[Modification records]
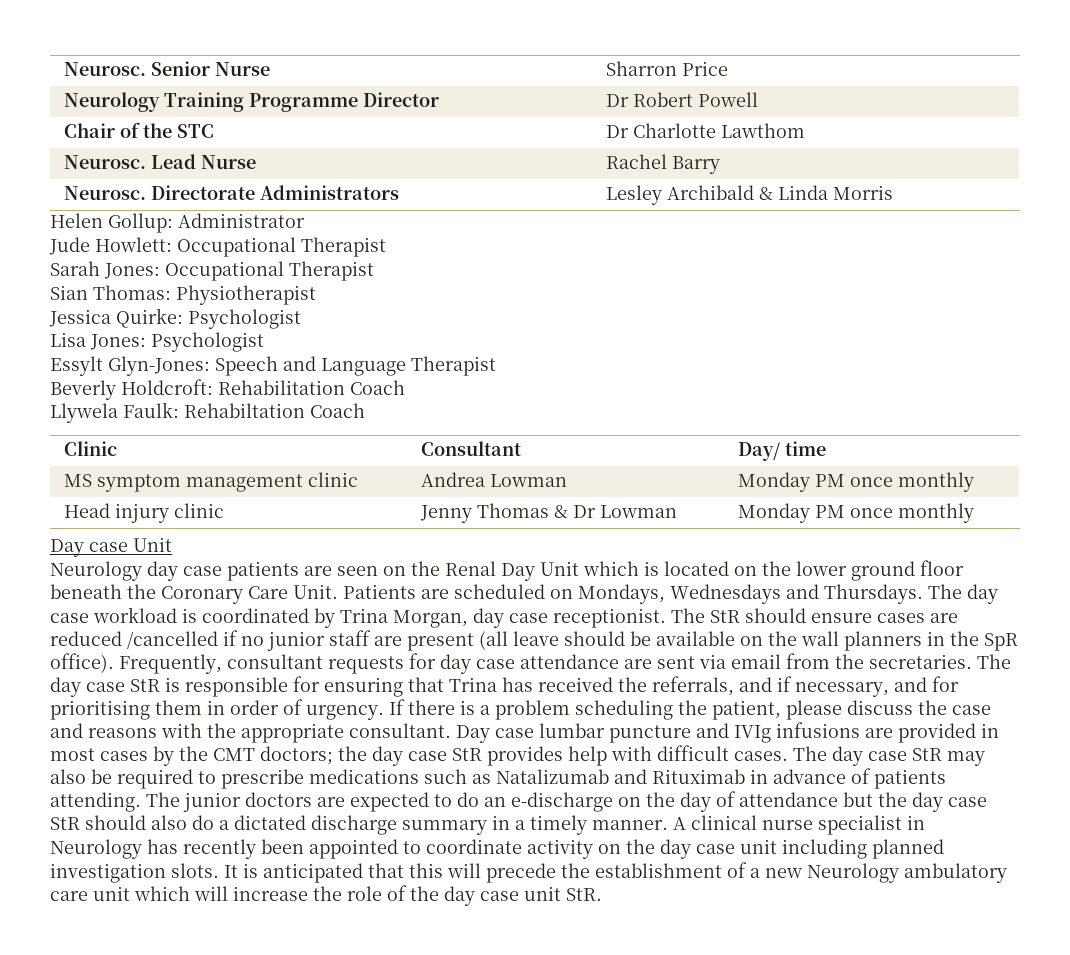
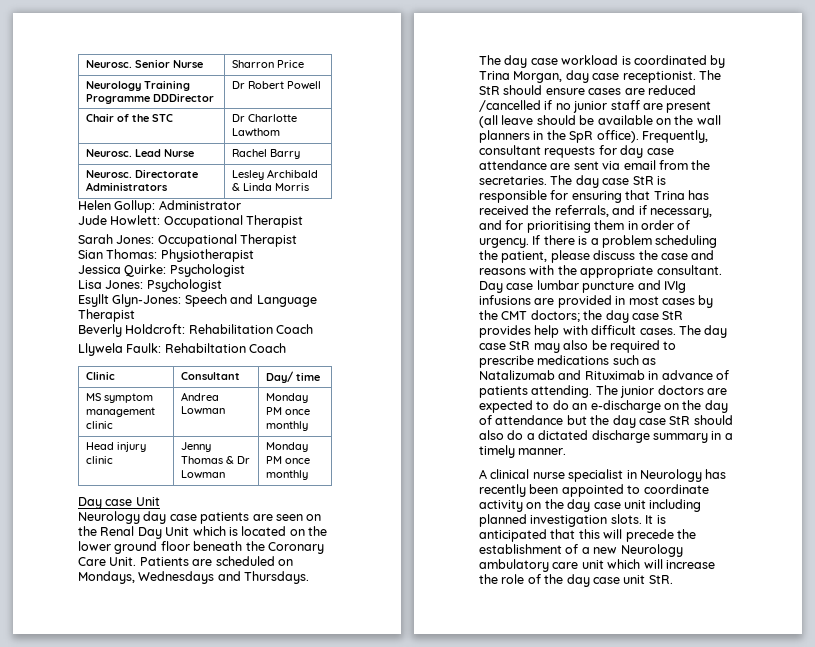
- Neurology Training Programme Director | Dr Robert Powell
+ Neurology Training Programme DDDirector | Dr Robert Powell
- Essylt Glyn-Jones: Speech and Language Therapist
+ Esyllt Glyn-Jones: Speech and Language Therapist
- The junior doctors are expected to do an e-discharge on the day of attendance but the day case StR should also do a dictated discharge summary in a timely manner. A clinical nurse specialist in Neurology has recently been appointed to coordinate activity on the day case unit including planned investigation slots.
+ The junior doctors are expected to do an e-discharge on the day of attendance but the day case StR should also do a dictated discharge summary in a timely manner.
+ A clinical nurse specialist in Neurology has recently been appointed to coordinate activity on the day case unit including planned investigation slots.

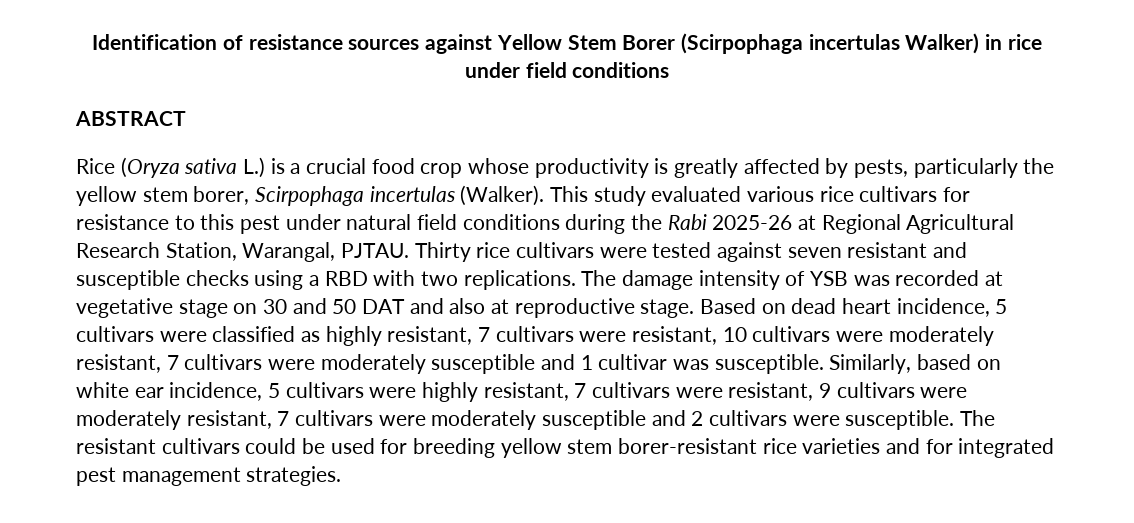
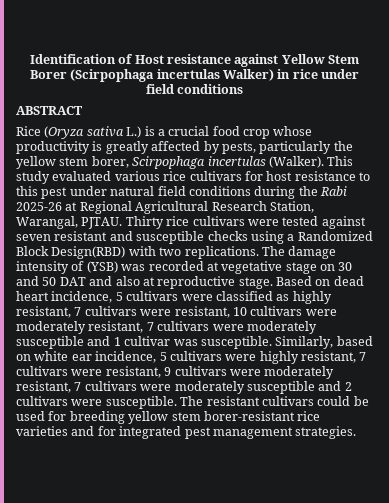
- Identification of resistance sources against Yellow Stem Borer (Scirpophaga incertulas Walker) in rice under field conditions
+ Identification of Host resistance against Yellow Stem Borer (Scirpophaga incertulas Walker) in rice under field conditions
- This study evaluated various rice cultivars for resistance to this pest under natural field conditions during the Rabi 2025-26 at Regional Agricultural Research Station, Warangal, PJTAU.
+ This study evaluated various rice cultivars for host resistance to this pest under natural field conditions during the Rabi 2025-26 at Regional Agricultural Research Station, Warangal, PJTAU.
- Thirty rice cultivars were tested against seven resistant and susceptible checks using a RBD with two replications.
+ Thirty rice cultivars were tested against seven resistant and susceptible checks using a Randomized Block Design(RBD) with two replications.
- The damage intensity of YSB was recorded at vegetative stage on 30 and 50 DAT and also at reproductive stage.
+ The damage intensity of (YSB) was recorded at vegetative stage on 30 and 50 DAT and also at reproductive stage.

● **Task details**
Could you reproduce exactly the lines of the entries above, from the one with "Identification of Host" through the one with "- This study", and nothing else?

● **Answer**
+ Identification of Host resistance against Yellow Stem Borer (Scirpophaga incertulas Walker) in rice under field conditions
- This study evaluated various rice cultivars for resistance to this pest under natural field conditions during the Rabi 2025-26 at Regional Agricultural Research Station, Warangal, PJTAU.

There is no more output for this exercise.